Les Algériens pourront acheter des voitures neuves importées avant la fin de l'année en cours. Ferhat Aït Ali Braham a, en effet, affirmé que le cahier des charges « qui fixe les conditions et modalités d'exercice des activités de concessionnaires de véhicules neufs » sera promulgué « d’ici juillet ». Dès lors, le ministère pourra « recevoir les demandes qui seront traitées dans un délai d’un mois au maximum, selon les termes du nouveau cahier des charges qui prévoit aussi le droit de recours en cas de refus », a indiqué le ministre Industrie.

Le gouvernement algérien établira ainsi une liste des concessionnaires agréés « au cours du dernier trimestre 2020 », soutient Aït Ali Braham.
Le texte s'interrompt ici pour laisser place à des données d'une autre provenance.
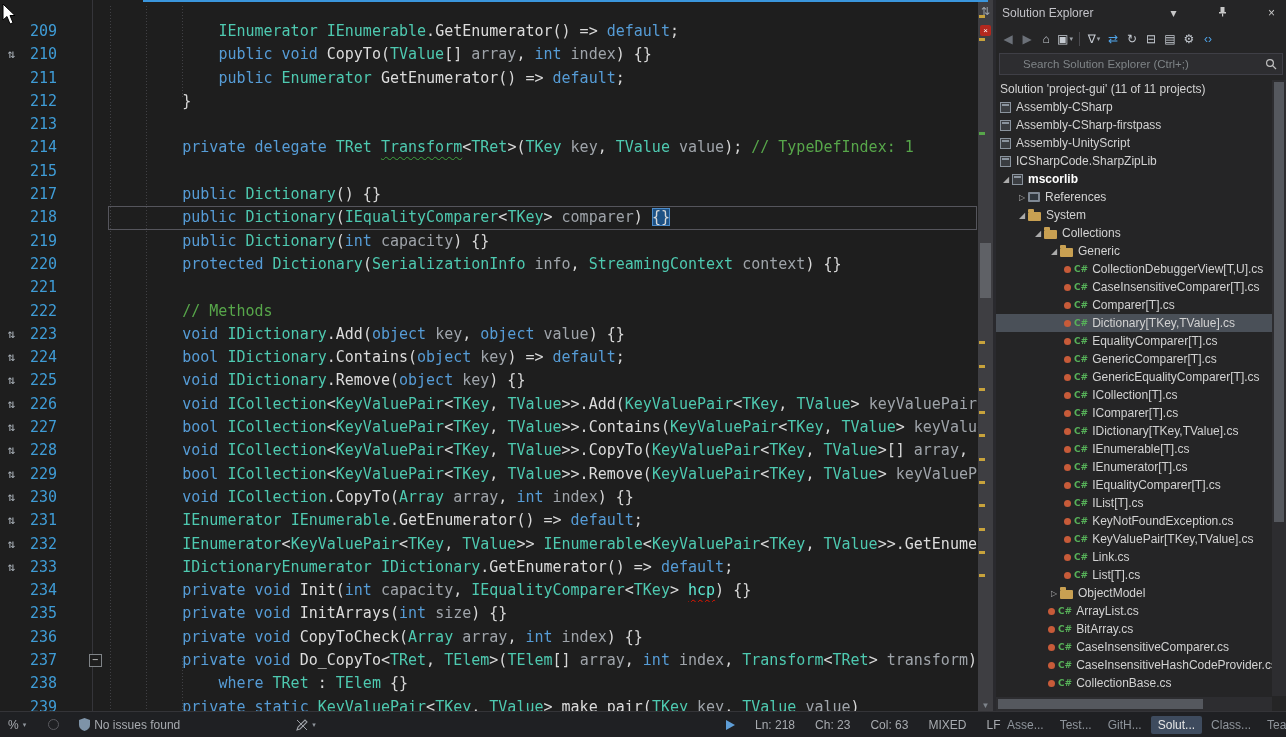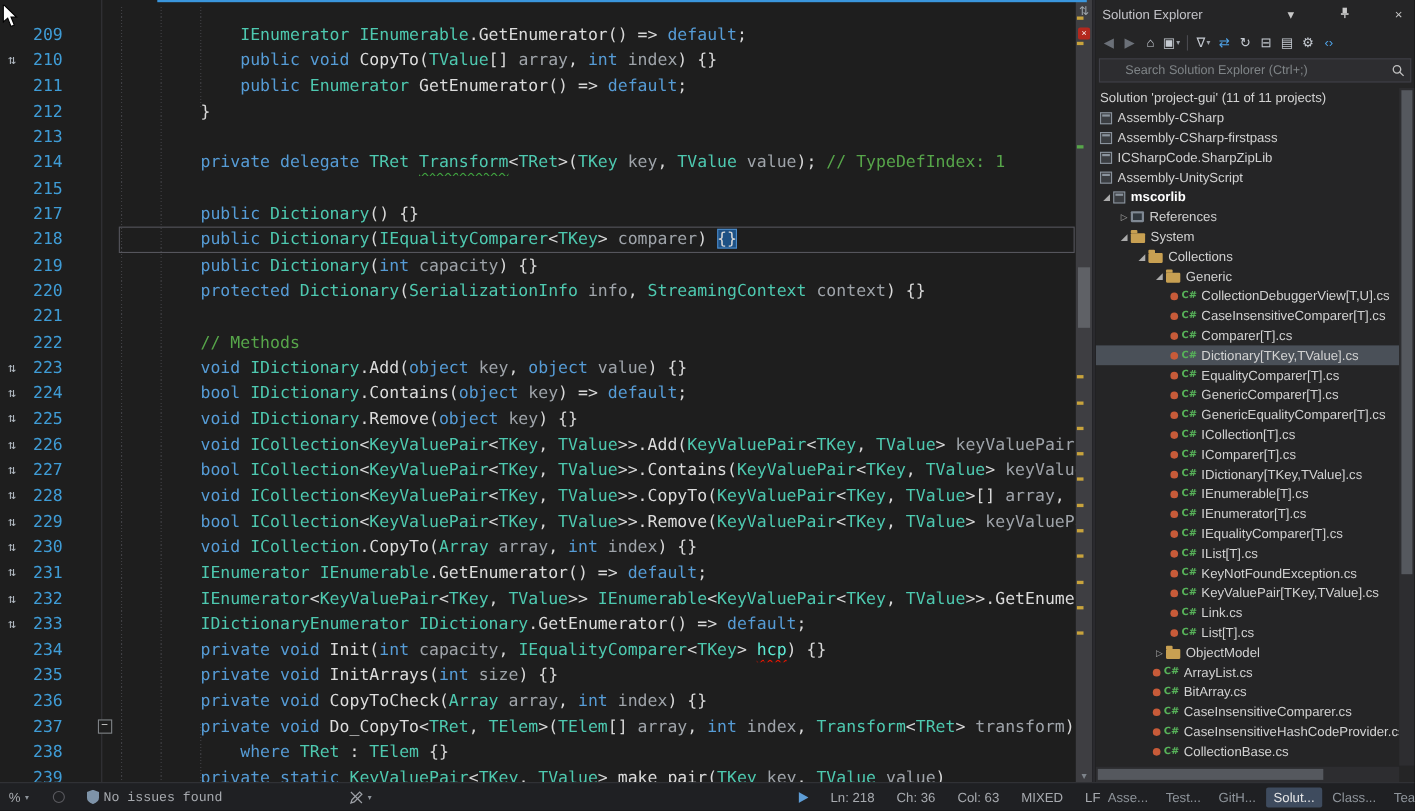--- a/index.html
+++ b/index.html
@@ -199,25 +199,25 @@
       <div class="trow" style="padding-left: 4px;">
         <span class="i-proj"></span>
         <span class="tlabel">Assembly-CSharp</span>
       </div>
       <div class="trow" style="padding-left: 4px;">
         <span class="i-proj"></span>
         <span class="tlabel">Assembly-CSharp-firstpass</span>
       </div>
       <div class="trow" style="padding-left: 4px;">
         <span class="i-proj"></span>
-        <span class="tlabel">ICSharpCode.SharpZipLib</span>
+        <span class="tlabel">Assembly-UnityScript</span>
       </div>
       <div class="trow" style="padding-left: 4px;">
         <span class="i-proj"></span>
-        <span class="tlabel">Assembly-UnityScript</span>
+        <span class="tlabel">ICSharpCode.SharpZipLib</span>
       </div>
       <div class="trow bold" style="padding-left: 4px;">
         <span class="exp">◢</span>
         <span class="i-proj"></span>
         <span class="tlabel">mscorlib</span>
       </div>
       <div class="trow" style="padding-left: 20px;">
         <span class="exp">▷</span>
         <span class="i-refs"></span>
         <span class="tlabel">References</span>
@@ -366,40 +366,40 @@
   </div>
 </div>
 
 <div id="statusbar">
   <div class="sb-left">
     <span class="sb-item">
       <span>%</span>
       <span class="caret">▾</span>
     </span>
     <span class="sb-circle" style="margin-left:22px;"></span>
-    <span class="sb-item" style="margin-left:20px;font-family:Liberation Mono, monospace;">
+    <span class="sb-item" style="margin-left:20px;">
       <svg width="11" height="13" viewBox="0 0 11 13">
         <path d="M5.5 0 L11 2 L11 7 Q11 11 5.5 13 Q0 11 0 7 L0 2 Z" fill="#7E93A8"></path>
       </svg>
       <span>No issues found</span>
     </span>
     <span class="sb-item" style="margin-left:116px;">
       <svg width="12" height="12" viewBox="0 0 12 12">
         <path d="M1 11 L2 8 L9 1 L11 3 L4 10 Z" fill="none" stroke="#9DA0A6" stroke-width="1.1"></path>
         <line x1="1" y1="1" x2="11" y2="11" stroke="#9DA0A6" stroke-width="1"></line>
       </svg>
       <span class="caret">▾</span>
     </span>
   </div>
   <div class="sb-right">
     <svg width="9" height="10" viewBox="0 0 9 10">
         <polygon points="0,0 9,5 0,10" fill="#5E9DD6"></polygon>
       </svg>
     <span>Ln: 218</span>
-    <span>Ch: 36</span>
+    <span>Ch: 23</span>
     <span>Col: 63</span>
     <span>MIXED</span>
     <span>LF</span>
   </div>
   <div class="sb-tabs" id="sb-tabs">
       <span class="sb-tab">Asse...</span>
       <span class="sb-tab">Test...</span>
       <span class="sb-tab">GitH...</span>
       <span class="sb-tab act">Solut...</span>
       <span class="sb-tab">Class...</span>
D'après lui, « les premiers véhicules neufs importés ne peuvent théoriquement être mis sur le marché que vers la fin de l’année ».

L'Algérie sera exigeante avec les concessionnaires

Par ailleurs, le ministre fait savoir que le gouvernement algérien étudiera bien le dossier de la reprise de l'importation des véhicules neufs. À cet effet, il affirme que le cahier des charges va exiger aux concessionnaires « la possession des capacités nécessaires pour exercer cette activité, notamment en matière de showrooms, d’ateliers de services après-vente et du personnel qualifié ».

En outre, le responsable a laissé entendre que le concessionnaire ne pourra pas importer un véhicule sans avoir au préalable une commande d’un client. Sur ce point, M. Aït Ali Braham dira que « c’est fini les gigantesques stocks qu’on écoulait au gré de la conjoncture ». En définitive, le ministre de l’Industrie et des Mines estime que « le nouveau cahier de charges est une remise des pendules à l’heure, une remise à zéro des agréments ».

Notons enfin que le même responsable s'est aussi exprimé sur les prix des véhicules neufs en Algérie. Selon lui, le cahier des charges poussera les concessionnaires à vendre avec des marges de bénéfices « raisonnables ». Néanmoins, il a précisé que la dépréciation du dinar algérien aura des répercussions certaines sur les prix des véhicules neufs.